--- TASK INSTRUCTIONS ---
You are asked to copy the entire listing exactly, apart from its pictures.
----
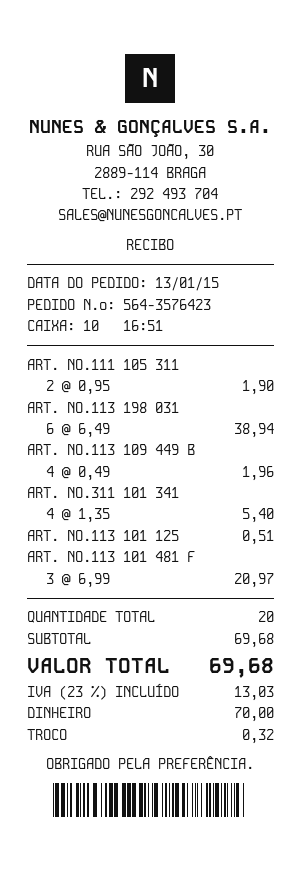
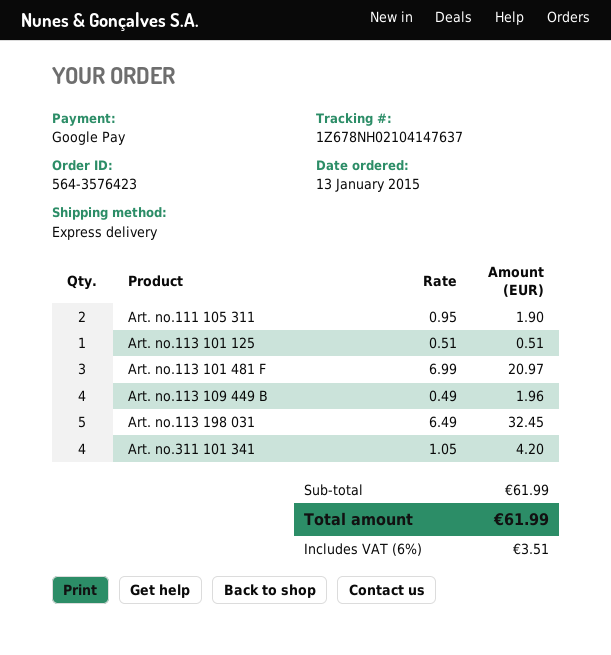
payment method: cash -> Google Pay
ART. NO.113 198 031: 6 x 6.49 = 38.94 -> 5 x 6.49 = 32.45
ART. NO.311 101 341: 4 x 1.35 = 5.40 -> 4 x 1.05 = 4.20
subtotal: 69.68 -> 61.99
tax: 23% = 13.03 -> 6% = 3.51
total: 69.68 -> 61.99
----
--- EXPECTED OUTPUT ---
payment method: cash -> Google Pay
ART. NO.113 198 031: 6 x 6.49 = 38.94 -> 5 x 6.49 = 32.45
ART. NO.311 101 341: 4 x 1.35 = 5.40 -> 4 x 1.05 = 4.20
subtotal: 69.68 -> 61.99
tax: 23% = 13.03 -> 6% = 3.51
total: 69.68 -> 61.99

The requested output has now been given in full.